Ride sharing company Uber, for example, upended the taxi industry by allowing anyone with a valid driver’s license and functioning vehicle to become a taxi service on their own time. The broader freelance economy now spreads beyond low-skilled labor to well-regarded professions such as law or accountancy.
Despite being in its infancy stage, the freelance economy currently makes up about 35% of the U.S. workforce and collectively earned about $1 trillion in 2015, according to a large-scale survey conducted by the Freelancers Union. The findings are undoubtedly significant, but it’s not an official statistic recorded by the Bureau of Labor Statistic, which has otherwise neglected to account for freelancers since its 2005 survey. At the moment, the BLS records alternative work arrangements as contingent work, defined by variable hours and temporary job security.
Since the freelance economy rose to prominence, there has been an obvious shift in the number of contingent workers, even if it hasn’t been formally counted in over a decade. Indeed, freelance work yields benefits relative to traditional employment such as greater flexibility and ease of finding employment.
Sometimes it can bridge the gap between employment opportunities when a traditional 9 to 5 role isn’t possible. But most of all, the sharp rise in contingent work has helped boost labor participation and bring down unemployment rates, which hovered around 10% following the Financial Crisis.
On the surface, this might seem beneficial to the broader economy. An expanding labor force means greater disposable income and thereby more consumer spending. But given the nature of today’s economic environment that doesn’t seem to be the case.
The main drawbacks of freelancing that often go overlooked are a lack of benefits (i.e. paid vacation or healthcare) and limited job security. A permanent state of non-permanent wages plays a major role in the historically low growth of GDP per capita and productivity. This is especially concerning when you factor in the rapidly rising cost of living across major cities that freelance work is most prevalent.
Interestingly enough, the decline in purchasing power over the past 4 decades nearly mirrors the upward trend of the gig economy.
At the same time, a majority of freelancers don’t have access to social safety nets or traditional benefits such as health care. The passage of the Affordable Care Act into legislation put many of those concerns to rest but with President-Elect Trump looking to repeal or change it in his first 100 days in office, freelancers could be on the hot seat.
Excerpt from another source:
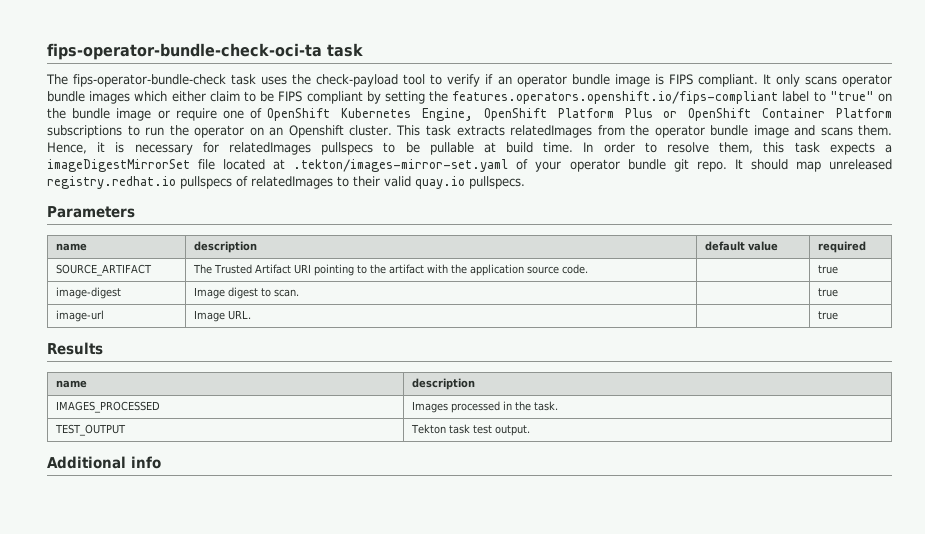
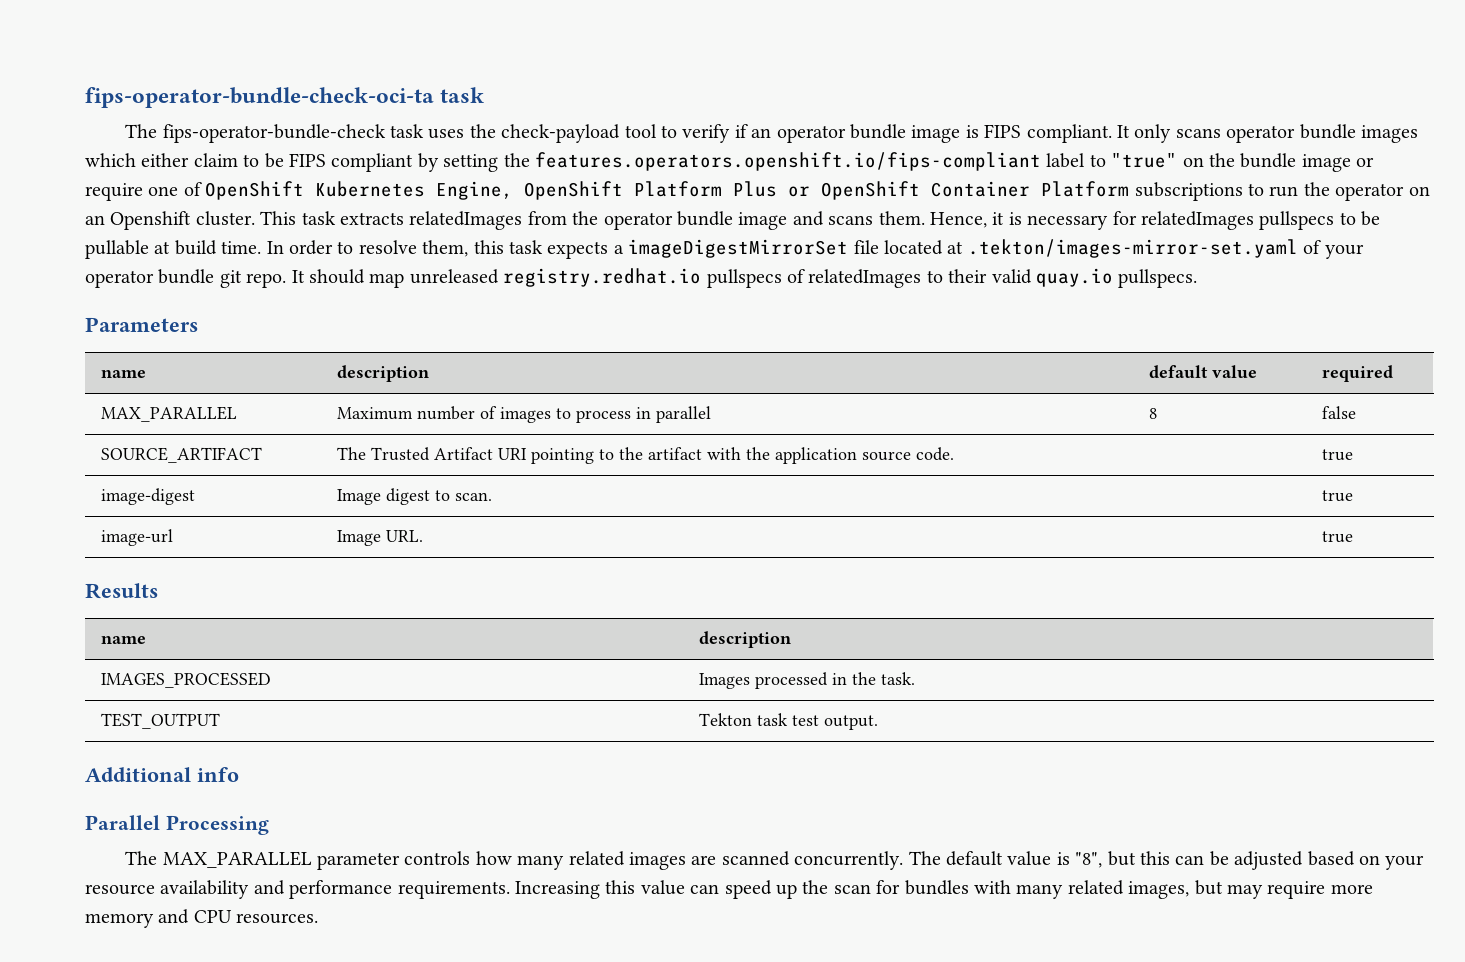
+ MAX_PARALLEL | Maximum number of images to process in parallel | 8 | false
+ Parallel Processing
+ The MAX_PARALLEL parameter controls how many related images are scanned concurrently. The default value is "8", but this can be adjusted based on your resource availability and performance requirements. Increasing this value can speed up the scan for bundles with many related images, but may require more memory and CPU resources.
Regardless of the downsides, a recent McKinsey study found that 70% of freelancers made the conscious choice of working part time. For employers, this is a huge relief. In many cases, it’s more expensive to hire a full time employee than an equally skilled freelancer worker. Businesses need to pay additional taxes, benefits and cover training costs when bringing on a new employee where a freelancer can hit the ground running.
In this regard, businesses should theoretically gain a competitive advantage from hiring a fleet of contract workers on a project per project basis. If that becomes the case, we will see a huge surge in contract work at all levels of employment in the coming years.
With each passing year, it becomes less clear whether the growing freelance economy is benefiting or hurting the broader U.S. economy. On the one hand, it pushed labor participation rates higher and brought down unemployment following the Financial Crisis, but on the other, bellwether indicators such as productivity and per capita income growth remain low.
One thing is certain: the freelance economy will continue to grow and disrupt labor markets for the foreseeable future.